Check each line of the material that follows, and copy those holding the string "chapter".
_____
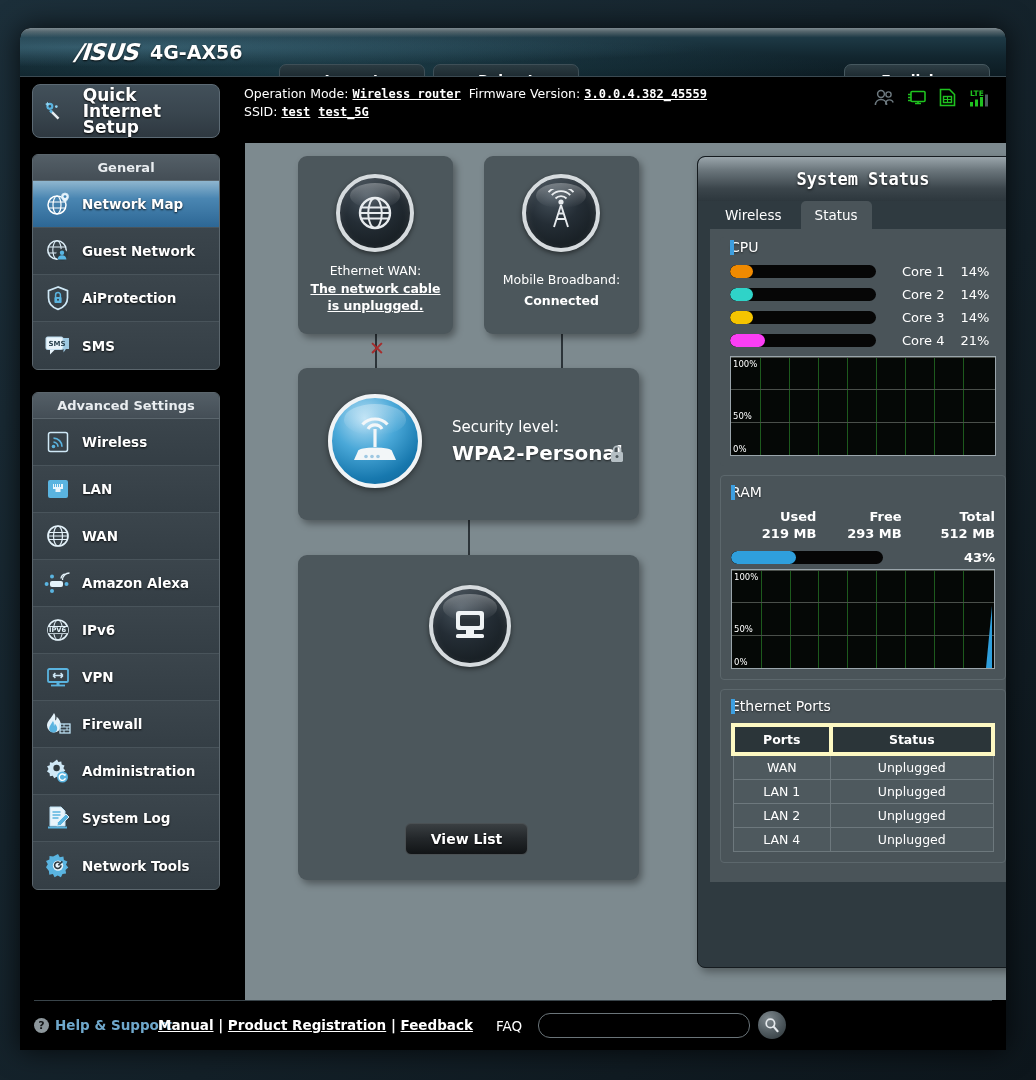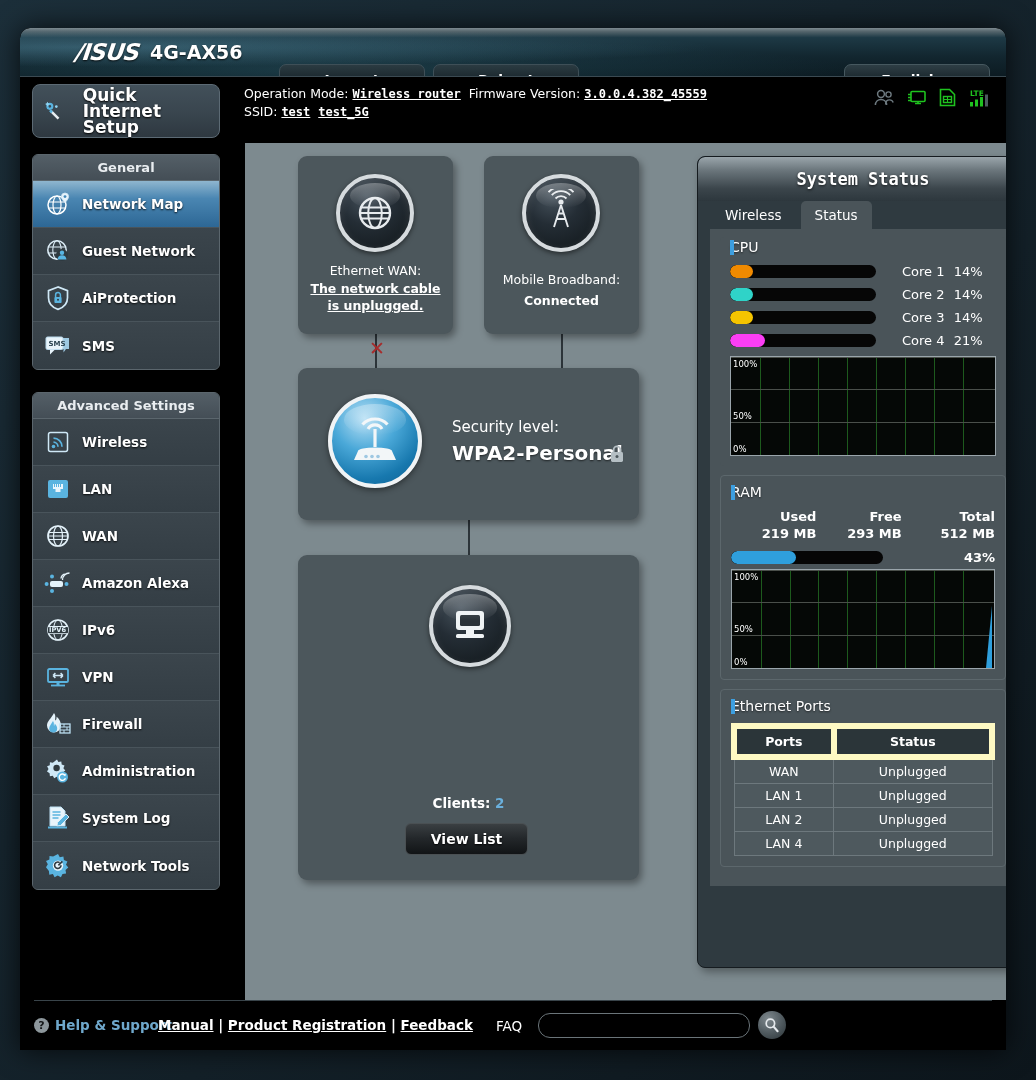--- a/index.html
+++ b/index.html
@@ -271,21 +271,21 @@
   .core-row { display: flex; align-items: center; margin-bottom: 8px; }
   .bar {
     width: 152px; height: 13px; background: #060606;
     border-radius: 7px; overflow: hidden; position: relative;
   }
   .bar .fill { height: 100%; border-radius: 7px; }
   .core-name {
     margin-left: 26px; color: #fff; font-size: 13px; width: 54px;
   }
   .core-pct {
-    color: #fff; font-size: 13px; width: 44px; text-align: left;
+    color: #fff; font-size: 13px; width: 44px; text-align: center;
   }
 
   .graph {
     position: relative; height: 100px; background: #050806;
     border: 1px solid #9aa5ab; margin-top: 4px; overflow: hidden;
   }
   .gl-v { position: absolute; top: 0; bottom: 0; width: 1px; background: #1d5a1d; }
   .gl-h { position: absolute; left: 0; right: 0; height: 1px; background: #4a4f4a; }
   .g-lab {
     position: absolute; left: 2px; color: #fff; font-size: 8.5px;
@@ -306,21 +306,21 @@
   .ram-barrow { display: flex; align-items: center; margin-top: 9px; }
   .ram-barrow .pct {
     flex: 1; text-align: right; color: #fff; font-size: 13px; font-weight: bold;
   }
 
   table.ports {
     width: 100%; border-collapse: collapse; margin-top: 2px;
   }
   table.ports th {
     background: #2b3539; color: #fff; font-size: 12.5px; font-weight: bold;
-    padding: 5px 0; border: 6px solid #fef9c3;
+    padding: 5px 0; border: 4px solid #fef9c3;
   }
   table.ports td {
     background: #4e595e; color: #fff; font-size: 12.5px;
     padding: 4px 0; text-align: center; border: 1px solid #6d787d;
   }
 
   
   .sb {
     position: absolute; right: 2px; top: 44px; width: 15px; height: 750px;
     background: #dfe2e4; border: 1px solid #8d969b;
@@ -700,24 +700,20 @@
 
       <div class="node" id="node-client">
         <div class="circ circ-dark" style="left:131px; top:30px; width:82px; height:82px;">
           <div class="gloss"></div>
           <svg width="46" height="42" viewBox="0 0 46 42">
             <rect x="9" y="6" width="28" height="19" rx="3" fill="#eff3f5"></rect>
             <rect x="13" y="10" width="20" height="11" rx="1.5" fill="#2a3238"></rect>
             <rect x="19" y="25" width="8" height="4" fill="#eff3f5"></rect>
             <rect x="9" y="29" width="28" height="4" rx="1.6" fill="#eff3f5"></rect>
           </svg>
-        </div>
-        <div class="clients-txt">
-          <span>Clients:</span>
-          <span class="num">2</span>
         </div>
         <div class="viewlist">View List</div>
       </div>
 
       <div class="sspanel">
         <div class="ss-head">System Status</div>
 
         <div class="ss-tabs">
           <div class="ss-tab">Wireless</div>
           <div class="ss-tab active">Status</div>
_____
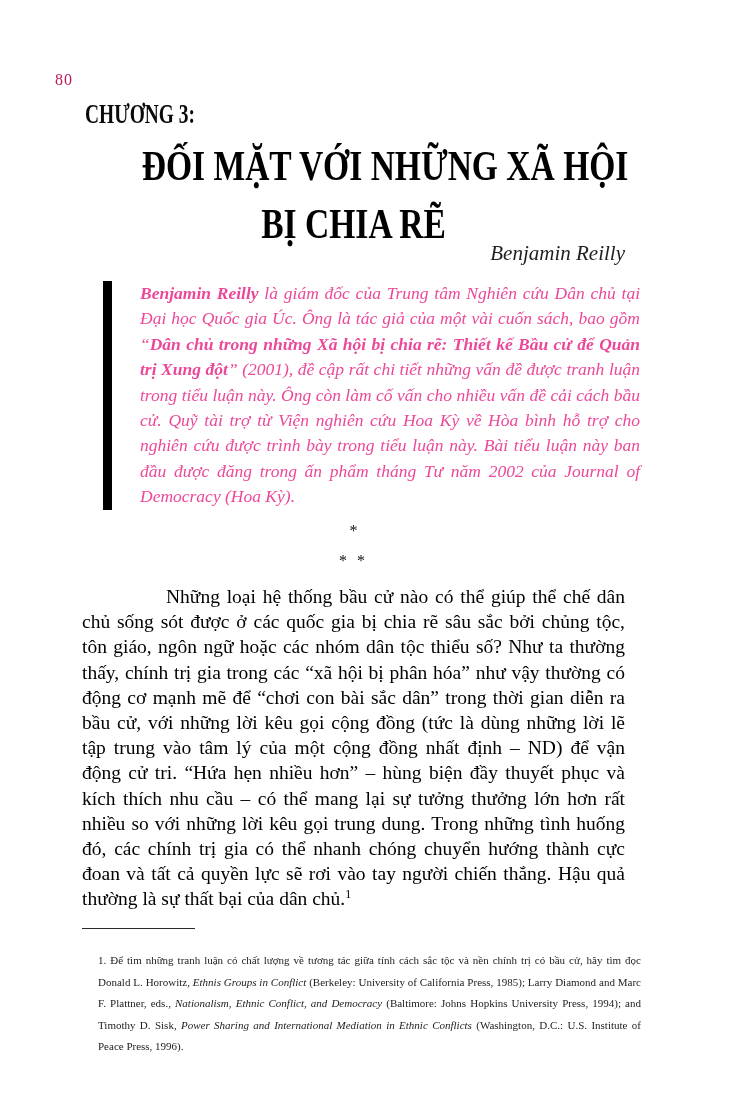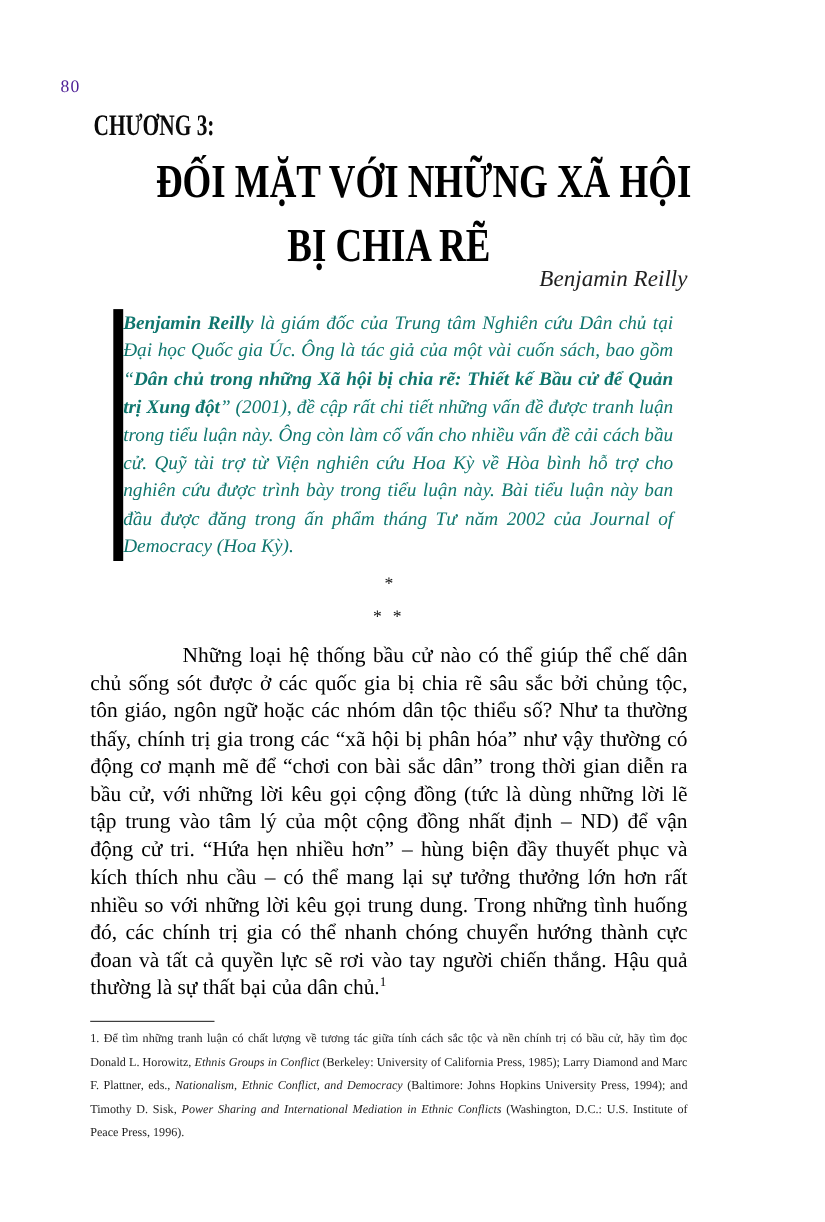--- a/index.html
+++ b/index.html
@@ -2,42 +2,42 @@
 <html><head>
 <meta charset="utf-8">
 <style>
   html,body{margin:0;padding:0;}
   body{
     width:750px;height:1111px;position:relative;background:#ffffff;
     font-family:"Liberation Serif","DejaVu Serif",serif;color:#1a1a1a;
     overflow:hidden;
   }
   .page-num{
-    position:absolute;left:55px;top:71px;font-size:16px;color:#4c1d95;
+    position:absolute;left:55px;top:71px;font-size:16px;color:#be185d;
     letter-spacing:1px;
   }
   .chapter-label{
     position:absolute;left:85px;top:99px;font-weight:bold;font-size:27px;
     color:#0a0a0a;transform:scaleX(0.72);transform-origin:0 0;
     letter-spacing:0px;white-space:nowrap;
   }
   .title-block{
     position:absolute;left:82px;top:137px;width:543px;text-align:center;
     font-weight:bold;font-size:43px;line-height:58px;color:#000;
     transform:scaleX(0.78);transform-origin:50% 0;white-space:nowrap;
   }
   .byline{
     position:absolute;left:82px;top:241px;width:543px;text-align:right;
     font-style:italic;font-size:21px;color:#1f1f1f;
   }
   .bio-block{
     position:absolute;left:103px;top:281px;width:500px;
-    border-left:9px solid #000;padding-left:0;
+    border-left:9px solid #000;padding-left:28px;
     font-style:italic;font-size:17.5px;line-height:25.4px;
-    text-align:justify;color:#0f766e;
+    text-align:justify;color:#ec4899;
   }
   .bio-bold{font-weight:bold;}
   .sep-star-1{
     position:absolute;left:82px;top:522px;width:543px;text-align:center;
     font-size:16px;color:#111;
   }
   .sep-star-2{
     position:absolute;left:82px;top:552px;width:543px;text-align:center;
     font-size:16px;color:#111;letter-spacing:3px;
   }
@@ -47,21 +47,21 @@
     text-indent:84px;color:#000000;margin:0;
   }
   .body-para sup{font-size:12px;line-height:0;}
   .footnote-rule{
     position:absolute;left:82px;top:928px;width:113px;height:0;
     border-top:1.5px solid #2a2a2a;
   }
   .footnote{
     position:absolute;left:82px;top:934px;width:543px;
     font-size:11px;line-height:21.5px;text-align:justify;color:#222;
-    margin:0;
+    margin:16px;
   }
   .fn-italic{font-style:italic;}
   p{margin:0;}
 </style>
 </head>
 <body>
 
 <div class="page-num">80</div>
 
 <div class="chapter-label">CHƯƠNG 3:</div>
_____
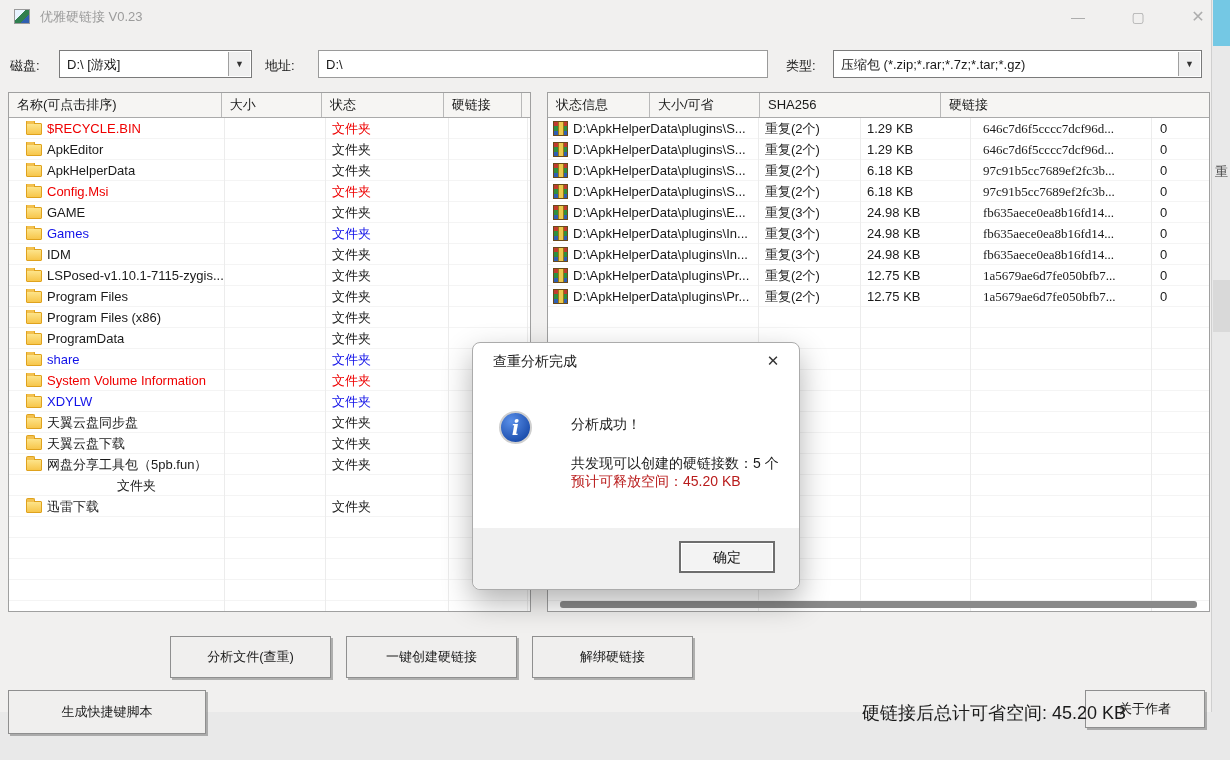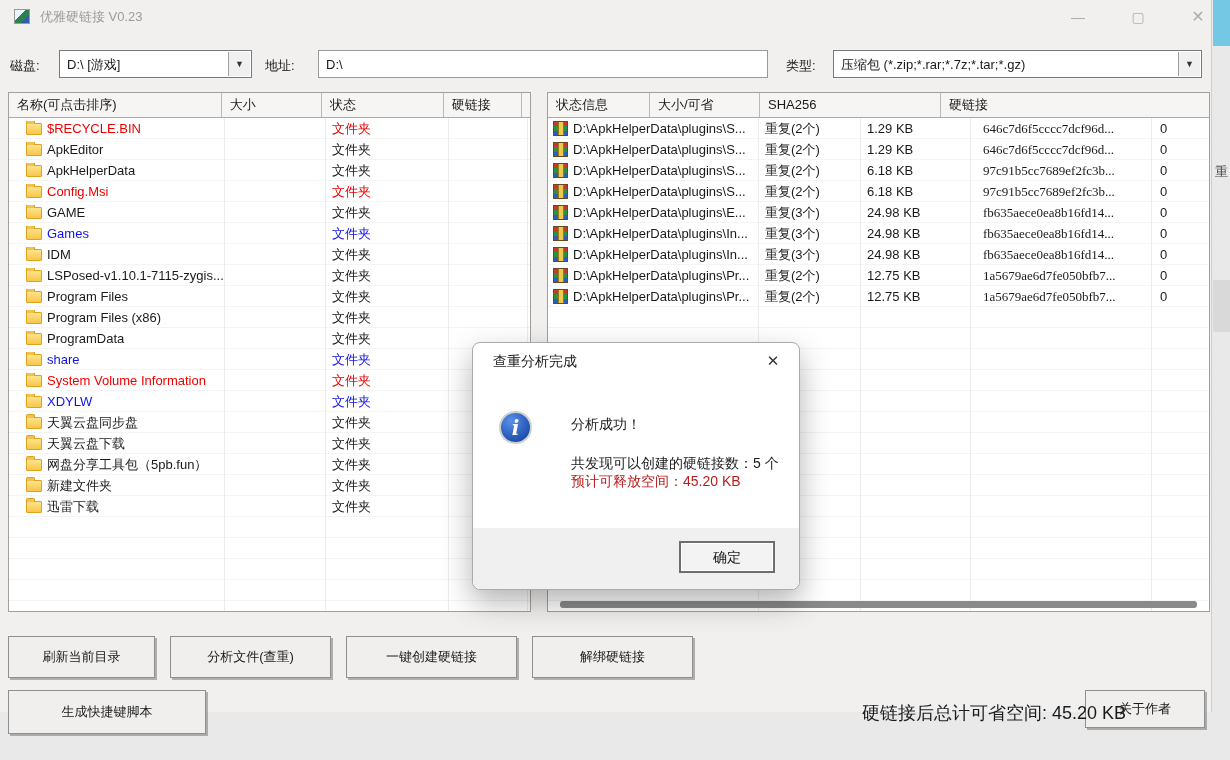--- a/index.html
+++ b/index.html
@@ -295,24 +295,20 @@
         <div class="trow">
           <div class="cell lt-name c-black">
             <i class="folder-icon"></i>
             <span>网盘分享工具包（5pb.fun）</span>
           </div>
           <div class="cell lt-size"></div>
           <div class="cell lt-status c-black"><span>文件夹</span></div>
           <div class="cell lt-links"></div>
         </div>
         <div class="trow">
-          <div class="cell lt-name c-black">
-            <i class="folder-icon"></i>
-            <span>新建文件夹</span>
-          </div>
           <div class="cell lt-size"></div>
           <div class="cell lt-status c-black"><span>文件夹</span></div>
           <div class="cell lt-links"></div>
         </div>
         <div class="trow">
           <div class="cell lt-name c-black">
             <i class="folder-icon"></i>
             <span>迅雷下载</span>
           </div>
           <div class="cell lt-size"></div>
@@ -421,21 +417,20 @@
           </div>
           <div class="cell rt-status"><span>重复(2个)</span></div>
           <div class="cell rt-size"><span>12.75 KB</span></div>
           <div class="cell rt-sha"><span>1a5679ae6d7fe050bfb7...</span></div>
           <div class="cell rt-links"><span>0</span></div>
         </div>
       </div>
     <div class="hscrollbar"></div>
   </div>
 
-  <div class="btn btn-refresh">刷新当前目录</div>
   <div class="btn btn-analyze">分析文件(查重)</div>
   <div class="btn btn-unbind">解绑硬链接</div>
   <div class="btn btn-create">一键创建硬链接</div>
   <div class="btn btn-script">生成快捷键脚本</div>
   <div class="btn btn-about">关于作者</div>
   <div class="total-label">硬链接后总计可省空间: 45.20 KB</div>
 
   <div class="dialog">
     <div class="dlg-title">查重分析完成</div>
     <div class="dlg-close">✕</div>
_____
Your response:
   .chapter-label{
 <div class="chapter-label">CHƯƠNG 3:</div>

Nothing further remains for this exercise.